* **What you will do**
Using the listing below, reproduce exactly the lines from the one with "- vos droits 22 Avr 2026 1489 fois" through the last, with all pictures left out.

━━ Provided material ━━

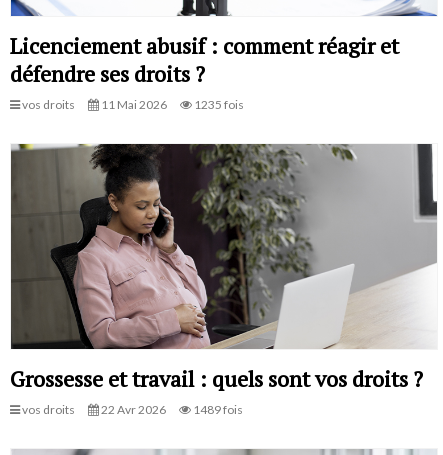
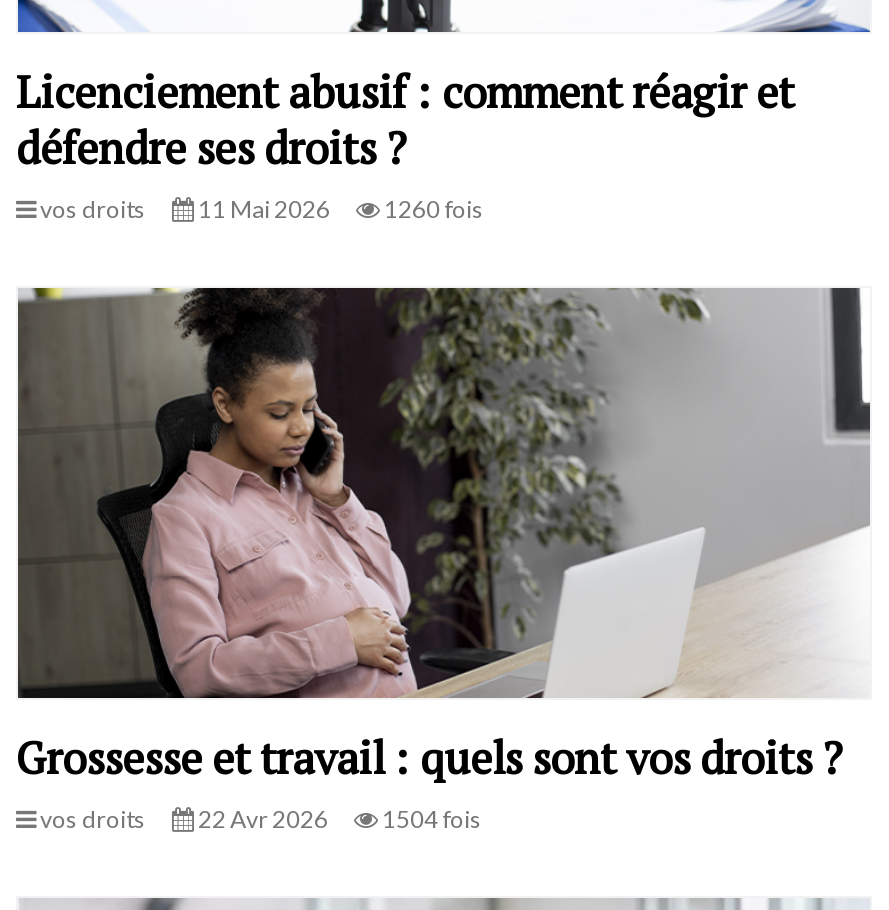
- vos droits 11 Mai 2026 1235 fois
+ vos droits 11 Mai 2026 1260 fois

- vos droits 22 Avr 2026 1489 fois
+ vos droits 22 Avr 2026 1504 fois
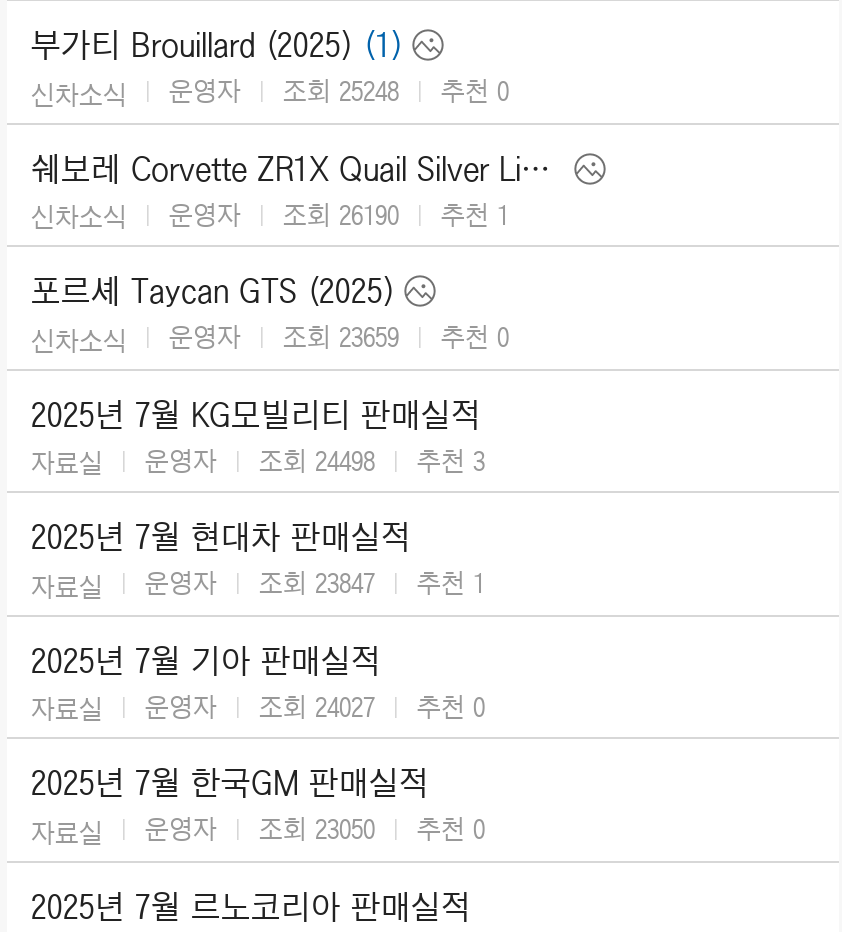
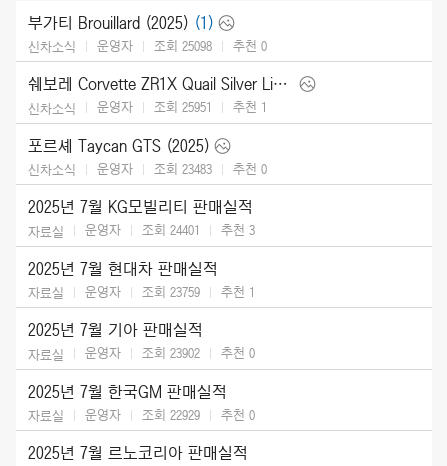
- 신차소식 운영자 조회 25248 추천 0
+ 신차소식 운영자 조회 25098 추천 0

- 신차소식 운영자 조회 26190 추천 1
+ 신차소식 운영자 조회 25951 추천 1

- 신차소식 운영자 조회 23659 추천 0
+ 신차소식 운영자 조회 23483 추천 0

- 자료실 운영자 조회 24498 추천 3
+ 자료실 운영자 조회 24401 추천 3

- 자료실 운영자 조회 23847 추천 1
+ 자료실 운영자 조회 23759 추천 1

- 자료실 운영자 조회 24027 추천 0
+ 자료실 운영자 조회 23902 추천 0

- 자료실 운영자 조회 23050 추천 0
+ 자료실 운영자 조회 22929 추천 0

━━━

* **Solved exercise**
- vos droits 22 Avr 2026 1489 fois
+ vos droits 22 Avr 2026 1504 fois
- 신차소식 운영자 조회 25248 추천 0
+ 신차소식 운영자 조회 25098 추천 0

- 신차소식 운영자 조회 26190 추천 1
+ 신차소식 운영자 조회 25951 추천 1

- 신차소식 운영자 조회 23659 추천 0
+ 신차소식 운영자 조회 23483 추천 0

- 자료실 운영자 조회 24498 추천 3
+ 자료실 운영자 조회 24401 추천 3

- 자료실 운영자 조회 23847 추천 1
+ 자료실 운영자 조회 23759 추천 1

- 자료실 운영자 조회 24027 추천 0
+ 자료실 운영자 조회 23902 추천 0

- 자료실 운영자 조회 23050 추천 0
+ 자료실 운영자 조회 22929 추천 0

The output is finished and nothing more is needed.